WORK INSTRUCTION:
Count how many lines of the data include "column". The answer is that number and nothing else.

MATERIAL SUPPLIED:
*** Block opens ***

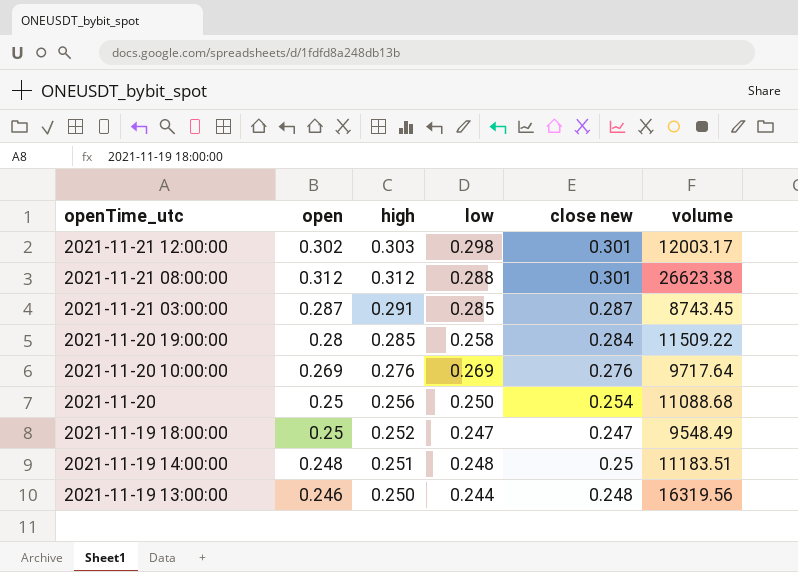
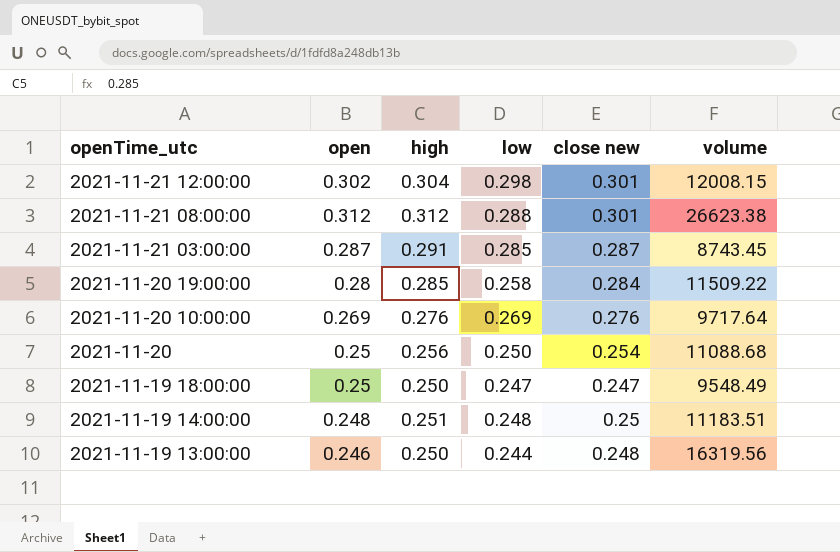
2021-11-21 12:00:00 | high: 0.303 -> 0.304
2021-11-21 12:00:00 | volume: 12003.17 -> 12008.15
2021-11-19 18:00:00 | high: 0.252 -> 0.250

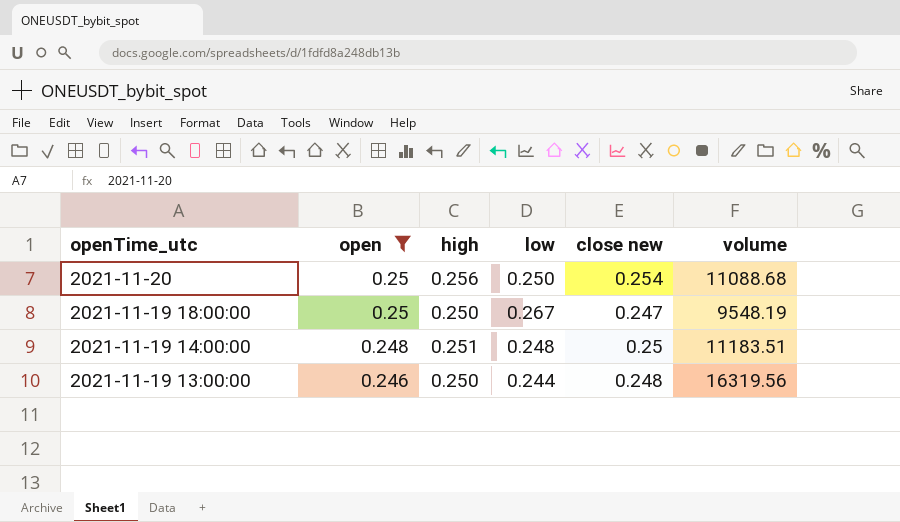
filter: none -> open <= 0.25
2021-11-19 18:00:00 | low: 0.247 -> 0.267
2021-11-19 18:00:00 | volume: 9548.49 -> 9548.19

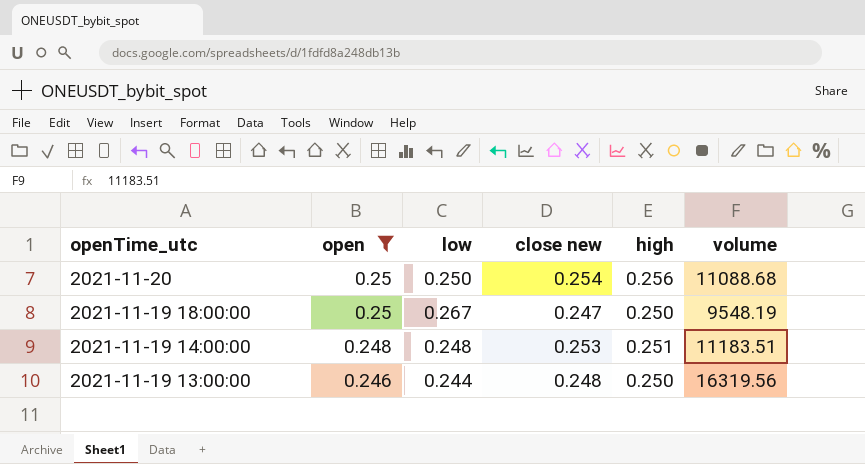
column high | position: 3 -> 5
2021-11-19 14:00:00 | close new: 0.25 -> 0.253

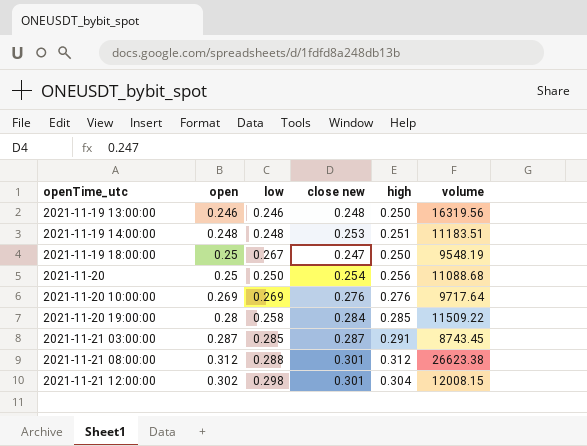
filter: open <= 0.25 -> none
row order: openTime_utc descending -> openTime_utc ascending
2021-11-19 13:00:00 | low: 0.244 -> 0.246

*** Block closes ***
*** Block opens ***

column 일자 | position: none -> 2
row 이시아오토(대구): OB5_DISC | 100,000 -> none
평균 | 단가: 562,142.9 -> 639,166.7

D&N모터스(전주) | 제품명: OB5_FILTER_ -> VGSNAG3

*** Block closes ***

RESPONSE FOR THIS EXERCISE:
2